--- Task to carry out ---
Word for word, repeat the data; no picture should appear in the result.

***** The records

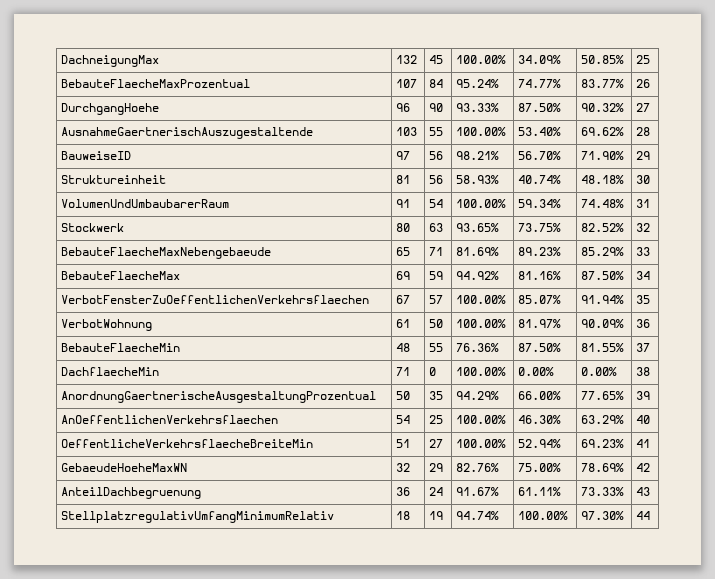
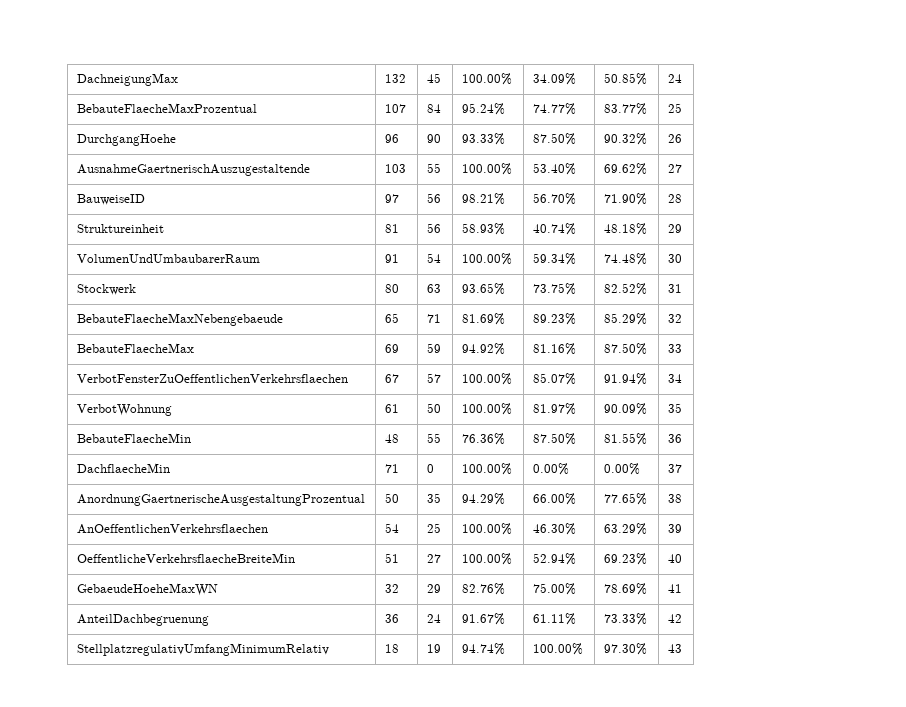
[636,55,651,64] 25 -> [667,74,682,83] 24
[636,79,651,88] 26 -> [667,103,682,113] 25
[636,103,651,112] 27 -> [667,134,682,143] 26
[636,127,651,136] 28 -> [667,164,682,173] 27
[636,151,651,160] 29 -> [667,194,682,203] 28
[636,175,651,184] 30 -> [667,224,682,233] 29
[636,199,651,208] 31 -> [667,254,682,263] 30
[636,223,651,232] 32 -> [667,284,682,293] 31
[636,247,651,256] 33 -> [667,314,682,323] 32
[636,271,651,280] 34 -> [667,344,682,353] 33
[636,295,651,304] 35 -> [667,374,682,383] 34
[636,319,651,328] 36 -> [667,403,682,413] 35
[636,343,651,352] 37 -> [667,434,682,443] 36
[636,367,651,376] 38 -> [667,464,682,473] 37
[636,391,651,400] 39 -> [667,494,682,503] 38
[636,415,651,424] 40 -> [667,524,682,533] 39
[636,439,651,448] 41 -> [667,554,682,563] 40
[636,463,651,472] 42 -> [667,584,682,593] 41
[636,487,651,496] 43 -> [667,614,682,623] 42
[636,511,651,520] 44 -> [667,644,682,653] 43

**********

--- Answer box ---
[636,55,651,64] 25 -> [667,74,682,83] 24
[636,79,651,88] 26 -> [667,103,682,113] 25
[636,103,651,112] 27 -> [667,134,682,143] 26
[636,127,651,136] 28 -> [667,164,682,173] 27
[636,151,651,160] 29 -> [667,194,682,203] 28
[636,175,651,184] 30 -> [667,224,682,233] 29
[636,199,651,208] 31 -> [667,254,682,263] 30
[636,223,651,232] 32 -> [667,284,682,293] 31
[636,247,651,256] 33 -> [667,314,682,323] 32
[636,271,651,280] 34 -> [667,344,682,353] 33
[636,295,651,304] 35 -> [667,374,682,383] 34
[636,319,651,328] 36 -> [667,403,682,413] 35
[636,343,651,352] 37 -> [667,434,682,443] 36
[636,367,651,376] 38 -> [667,464,682,473] 37
[636,391,651,400] 39 -> [667,494,682,503] 38
[636,415,651,424] 40 -> [667,524,682,533] 39
[636,439,651,448] 41 -> [667,554,682,563] 40
[636,463,651,472] 42 -> [667,584,682,593] 41
[636,487,651,496] 43 -> [667,614,682,623] 42
[636,511,651,520] 44 -> [667,644,682,653] 43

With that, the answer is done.